Accuracy is the most common reason for referral for guided injections. The guidance can help avoid nerves, vessels, and other sensitive tissues. However, accuracy is also important to make sure the injection is placed in the correct location. When injections are placed into a muscle, tendon, or ligament, it causes significant pain; however, injections placed into a bursal space or joint do not cause pain. Numerous studies have shown that even in the hands of experts, “simple” injections can still miss their mark over 30% of the time.12-19 Therefore, if a patient experiences pain during a bursal space or joint injection, the injection was not placed properly.
The American Medical Society for Sports Medicine Position Paper on MSK ultrasound is based on a systematic review of the literature, including 124 studies. It states that ultrasound-guided joint injections (USGI) are more accurate and efficacious than landmark guided injections (LMGI), with a strength of recommendation taxonomy (SORT) evidence rating of A and B, respectively.19 In terms of patient satisfaction, in a randomized controlled trial of 148 patients undergoing knee injections, Sibbitt and colleagues20 showed that USGI had a 48% reduction (P < .001) in procedural pain, a 58.5% reduction (P < .001) in absolute pain scores at the 2-week outcome mark, and a 75% reduction (P < .001) in significant pain and 62% reduction in nonresponder rate.20 From a financial point of view, Sibbitt and colleagues20 also demonstrated a 13% reduction in cost per patient per year, and a 58% reduction in cost per responder per year for a hospital outpatient center (P < .001).
Coding
Coding for diagnostic MSK ultrasound requires an understanding of a few current procedural terminology (CPT) codes (Table 2). Ultrasound usage should follow the usual requirements of medical necessity and the CPT code selected should be based on the elements of the study performed. A complete examination, described by CPT code 76881, includes the examination and documentation of the muscles, tendons, joint, and other soft tissue structures and any identifiable abnormality of the joint being evaluated. If anything less is done, then the CPT code 76882 should be used.
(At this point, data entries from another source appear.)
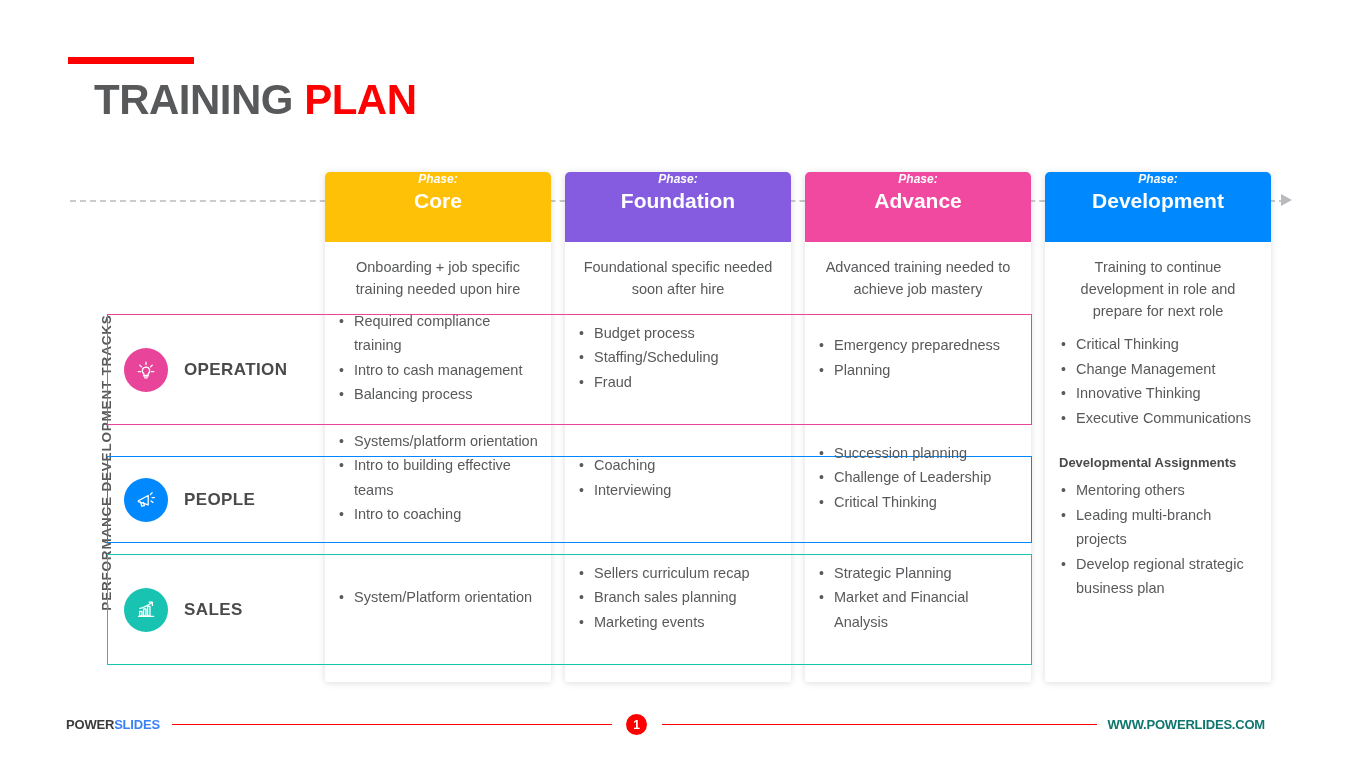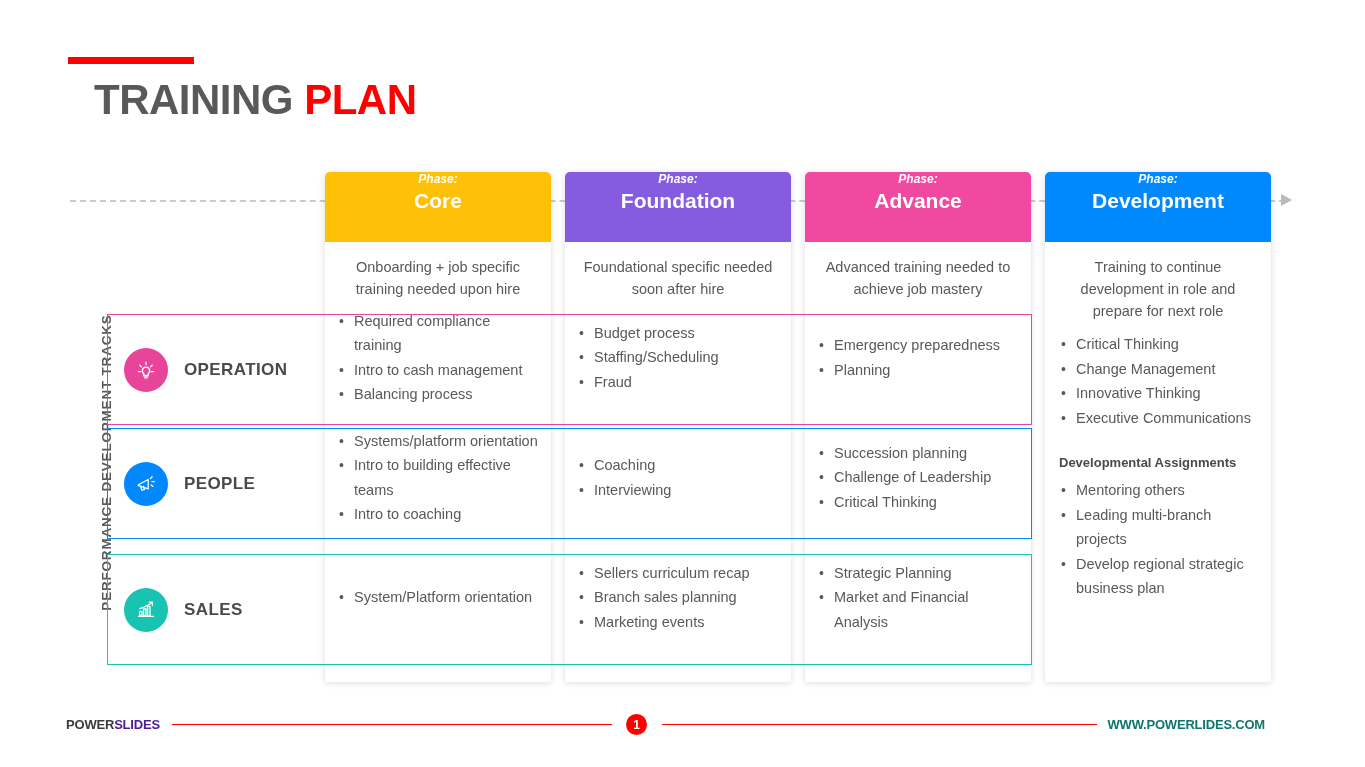--- a/index.html
+++ b/index.html
@@ -119,21 +119,21 @@
   .track-row {
     position: absolute;
     left: 107px;
     width: 925px;
     border: 1px solid #cccccc;
     box-sizing: border-box;
     background: transparent;
     margin-top: 12px;
   }
   .track-row.r0 { top: 302px;  height: 111px; border-color: #e8449a; }
-  .track-row.r1 { top: 416px;  height: 111px; border-color: #2b8fe8; }
+  .track-row.r1 { top: 444px;  height: 87px; border-color: #2b8fe8; }
   .track-row.r2 { top: 542px;  height: 111px; border-color: #18c3b2; }
 
   .track-head {
     position: absolute;
     left: 0;
     top: 0;
     height: 100%;
     width: 218px;
     display: flex;
     align-items: center;
@@ -216,21 +216,21 @@
   .footer-logo {
     position: absolute;
     left: 66px;
     top: 717px;
     font-size: 13px;
     font-weight: bold;
     letter-spacing: -0.2px;
     white-space: nowrap;
   }
   .footer-logo .f-dark { color: #3b3b3d; }
-  .footer-logo .f-red  { color: #4c1d95; }
+  .footer-logo .f-red  { color: #3b82f6; }
 
   .footer-line {
     position: absolute;
     top: 724px;
     height: 1px;
     background: #ff0000;
   }
   .footer-line.left  { left: 172px;  width: 440px; }
   .footer-line.right { left: 662px;  width: 435px; }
New CPT codes for joint injections became effective January 2015 (Table 3). The new changes affect only the joint injection series (20600-20610). Previously, injections could be billed with CPT code 76942, which was “Ultrasonic guidance for needle placement (eg, biopsy, aspiration, injection, localization device), imaging supervision and interpretation.” This code can still be used, but with only specific injections, when the verbiage “with ultrasound/image guidance” is not included in the injection CPT code descriptor (Table 4).
Under the National Correct Coding Initiative (NCCI), which sets Centers for Medicare & Medicaid Services (CMS) payment policy as well as that of many private payers, one unit of service is allowed for CPT code 76942 in a single patient encounter regardless of the number of needle placements performed. Per NCCI, “The unit of service for these codes is the patient encounter, not number of lesions, number of aspirations, number of biopsies, number of injections, or number of localizations.”
Per the Radiology section of the NCCI, “Ultrasound guidance and diagnostic ultrasound (echography) procedures may be reported separately only if each service is distinct and separate. If a diagnostic ultrasound study identifies a previously unknown abnormality that requires a therapeutic procedure with ultrasound guidance at the same patient encounter, both the diagnostic ultrasound and ultrasound guidance procedure codes may be reported separately. However, a previously unknown abnormality identified during ultrasound guidance for a procedure should not be reported separately as a diagnostic ultrasound procedure.”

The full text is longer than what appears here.